The expression ‘good order of the Australian community’ is not defined in the Act. Although considering an earlier version of s.116(1)(e), the reasoning in Tien v MIMA (1998) 89 FCR 80 is still relevant. The Court held (at 94) that the term must be construed in the context in which it appears, that is juxtaposed to the words ‘the health, safety’ of the Australian community. That is, it contains a public order element and concerns activities which have an impact on public activities or which manifest themselves in a public way. It requires that there be an element of risk that the person’s presence in Australia might be disruptive to the proper administration or observance of the law or might create difficulties or public disruption in relation to the values, balance and equilibrium of Australian society.
Background and applicant’s oral evidence pertaining to the charges
On 5 December 2016 the Applicant was granted a Class TY subclass 444 Special Category visa. [In] October 2017 the Applicant was convicted of damaging property. He was fined $200.00, ordered to pay $188.00 in costs and granted a spent conviction. In [early] 2018 the Applicant’s daughter was born to his former partner. On 2 July 2018 the Applicant’s subclass 444 Special Category visa was cancelled under s 116(1)(e)(ii) of the Act on the basis of the offences that the Applicant was charged with [in] May 2018. On 3 July 2018 the Applicant lodged an application for the Bridging visa. On 6 July 2018 the Applicant sought review of the decision to cancel his subclass 444 Special Category visa which is the matter currently under review. On 26 November 2018 the delegate refused to grant the Applicant the Bridging visa under s 501(1) of the Act (R2, G11). On 27 November 2018 the Applicant applied for review of this decision which was set aside by the Tribunal on 15 February 2019 (Tribunal file ff. 212-222).

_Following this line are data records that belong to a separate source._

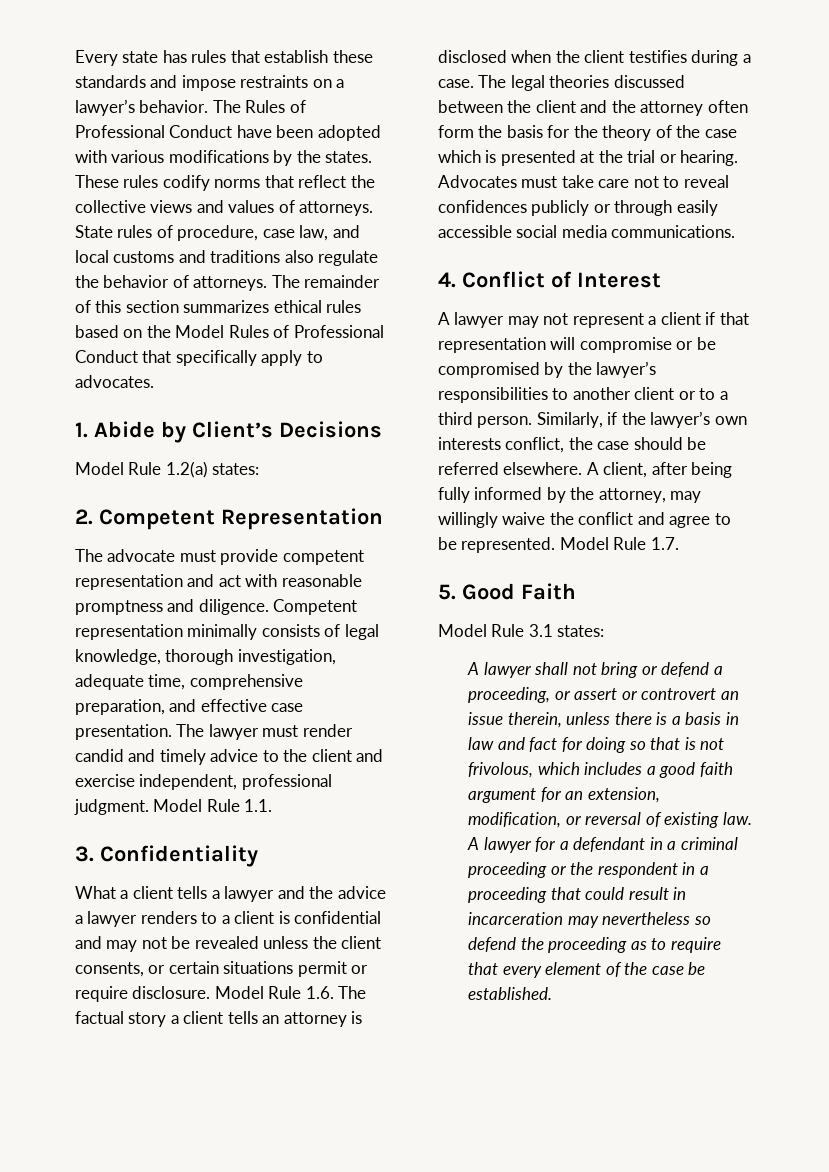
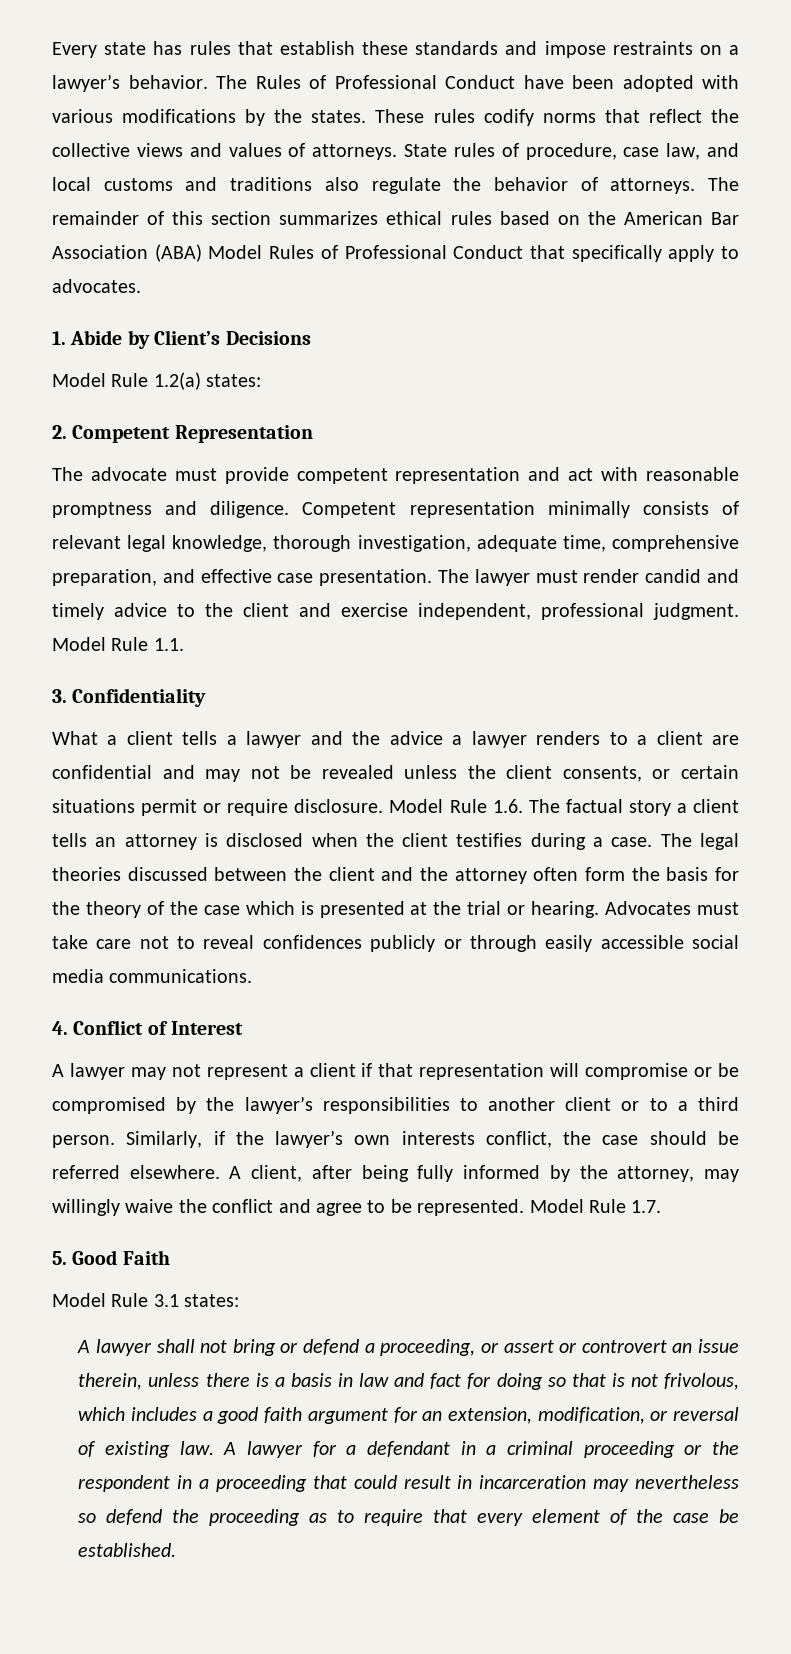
- The remainder of this section summarizes ethical rules based on the Model Rules of Professional Conduct that specifically apply to advocates.
+ The remainder of this section summarizes ethical rules based on the American Bar Association (ABA) Model Rules of Professional Conduct that specifically apply to advocates.
- Competent representation minimally consists of legal knowledge, thorough investigation, adequate time, comprehensive preparation, and effective case presentation.
+ Competent representation minimally consists of relevant legal knowledge, thorough investigation, adequate time, comprehensive preparation, and effective case presentation.
- What a client tells a lawyer and the advice a lawyer renders to a client is confidential and may not be revealed unless the client consents, or certain situations permit or require disclosure.
+ What a client tells a lawyer and the advice a lawyer renders to a client are confidential and may not be revealed unless the client consents, or certain situations permit or require disclosure.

The applicant is a citizen of New Zealand born on [date] and is [age] years of age. He initially came to Australia when he was [age] years of age. He stayed in Australia for four years and returned to New Zealand at the age of [age]. He then returned to Australia at the age of [age] with his parents and has remained in Australia for the last five years returning once for a 6-8 week visit. He returned to clean up the family homestead. The person living there was sick and couldn’t attend to maintenance around the house.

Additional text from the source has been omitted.